45 Subjects with Non-specific low back pain aged between 30-45 years selected from outpatient department in clinical settings and randomized to back care education (n=15) (control group), Yoga (n=15) and Core Stabilization Exercises (n=15). The outcome measures used are Oswestry Disability Index and Visual Analogue Scale. The study was carried out for duration of 3month.

Results:

The ODI scores were reduced from 29.43±6.29 to 26.93±6.06 in group A, from 31.33±3.53 to 26.26±4.04 in group B and from 27.80±3.80 to 15.93±3.99 in group C. the other outcome of VAS scores were reduced from 7.00±0.75 to 5.46±0.64 in group A, from 7.20±0.67 to 4.53±0.52 in group B and from 6.80±0.77 to 2.80±0.68 in group C. There was a statistically significant difference found between the base line to post-test scores in all the three groups.

Conclusion:

The author concluded that the Core stabilization exercises found to be the most effective in treating Non-specific low back pain than yoga and back care education.


Keywords: non-specific low back pain; back care advice; yoga; core stability; oswestry disability index; visual analogue scale

Introduction

Non-specific low back pain is defined as low back pain not attributable to a recognizable, known specific pathology (eg, infectiontumourosteoporosislumbar spine fracturestructural deformitydisorder, radicular, or syndrome. Low back pain is a very common problem in industrialized countries, affecting over 70% of the working population. In India, occurrence of low back pain is alarming, nearly 60% of Indians have significant back at sometime of their lives. Many people have their first episode of low back pain in their late teens or early twenties and these episodes frequently reoccur throughout adult life. For individuals younger than 45 years, Non-specific low back pain represents the most common cause of disability and is generally associated with a work-related injury [1].

Anatomy and biomechanics of low back

Each area of the spine is composed of stacked bony vertebral bodies with interposed cushioning pads called discs. The vertebral bodies provide protection for the spinal cord and nerve roots. Between each vertebral body, the disc serves as a shock absorber, giving you the flexibility to move. Each disc consists of a jelly-like fluid filled centre or nucleus surrounded by a stiff ligament-like outer ring called annulus [2].

Biomechanically, the movements of the lumbar spine consist of the cumulative motions of the vertebrae, with 80-90% of the lumbar flexion/extension occurring at the L4-L5 and L5-S1 intervertebral disks. The lumbar spine position most at risk for producing LBP is forward flexion (bent forward), rotation (trunk twisted), and attempting to lift a heavy object without-stretched hand. Axial loading of short duration is resisted by annular collagen fibers in the disk. Axial loading for a longer duration creates pressure on the annular fibrosis and increased pressure to the end- plates. If the annulus and endplate are intact, the loading forces can be adequately resisted. However, compressive muscular forces may combine with the loading forces to increase intradiscal pressure that exceed the strength of annular fibers [3].
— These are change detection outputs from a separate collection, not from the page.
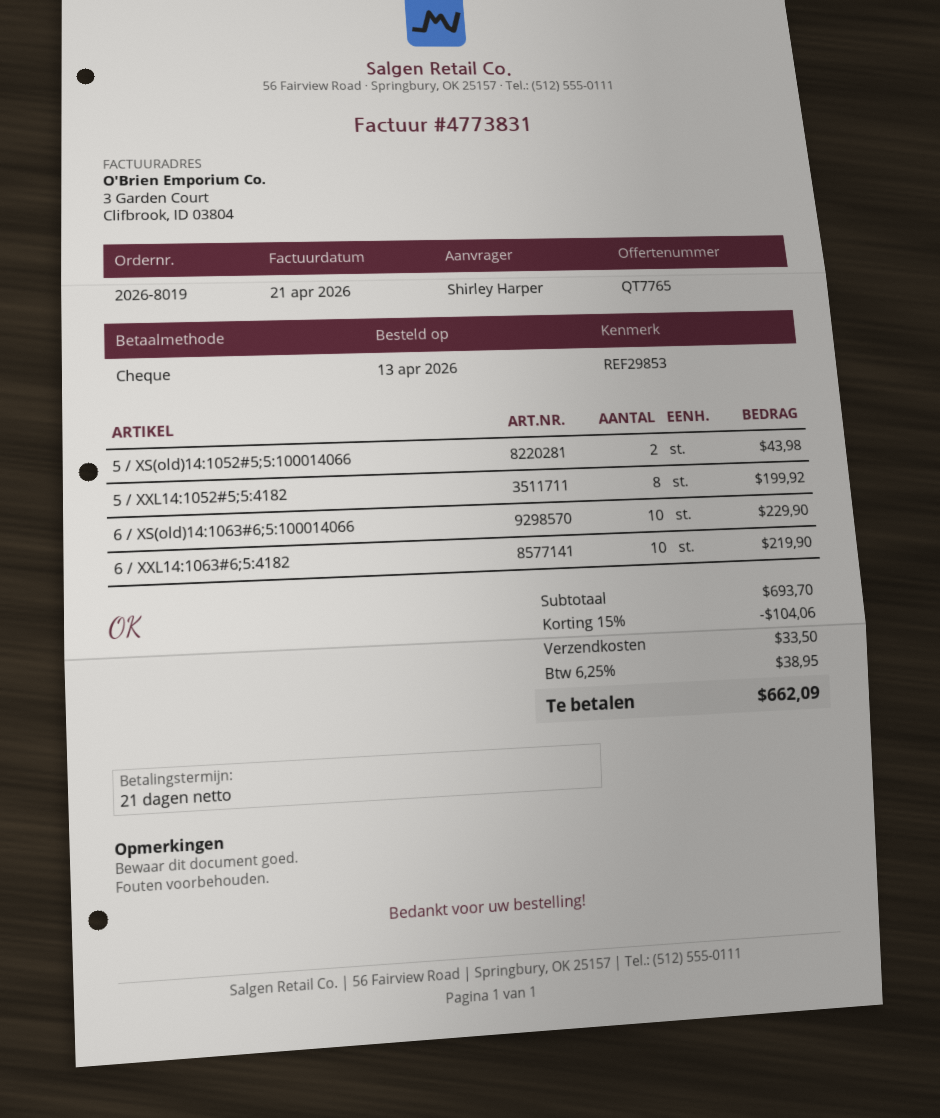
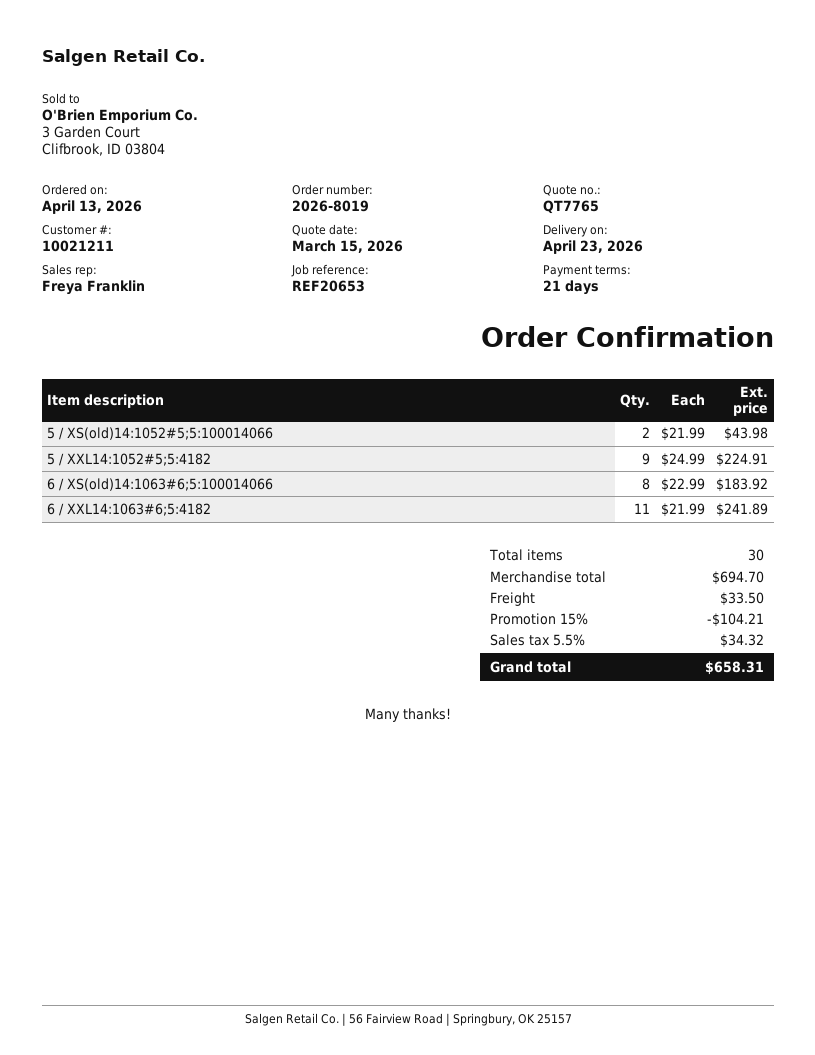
reference: REF29853 -> REF20653
5 / XXL14:1052#5;5:4182: 8 for 199.92 -> 9 for 224.91
6 / XS(old)14:1063#6;5:100014066: 10 for 229.90 -> 8 for 183.92
6 / XXL14:1063#6;5:4182: 10 for 219.90 -> 11 for 241.89
subtotal: 693.70 -> 694.70
discount: 15% = 104.06 -> 15% = 104.21
tax: 6.25% = 38.95 -> 5.5% = 34.32
total: 662.09 -> 658.31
Repetitive, compressive loading of the disks in flexion (eg. lifting) puts disks at risk for an annular tear and internal disk disruption. Likewise, tortional forces on the disks can produce shear forces that may induce annular tears [4].

In lumbar flexion, the highest strains are recorded within the interspinous and supraspinous ligaments, followed by the intracapsular ligaments and ligamentumflavum. In lumbar extension, the anterior longitudinal ligament experiences the highest strain. Lateral flexion produces the highest starins in the ligaments contralateral to the direction of bending. Rotation generates the highest strains in the capsular ligaments. Pathophysiology of low back pain [5].

Causes of NSLBP generally are attributed to an acute traumatic event, but they may also include cumulative trauma as an etiology. The severity of an acute traumatic event varies widely, from twisting one’s back to being involved in a motor vehicle collision. NSLBP due to cumulative trauma tends to occur more commonly in the workplace.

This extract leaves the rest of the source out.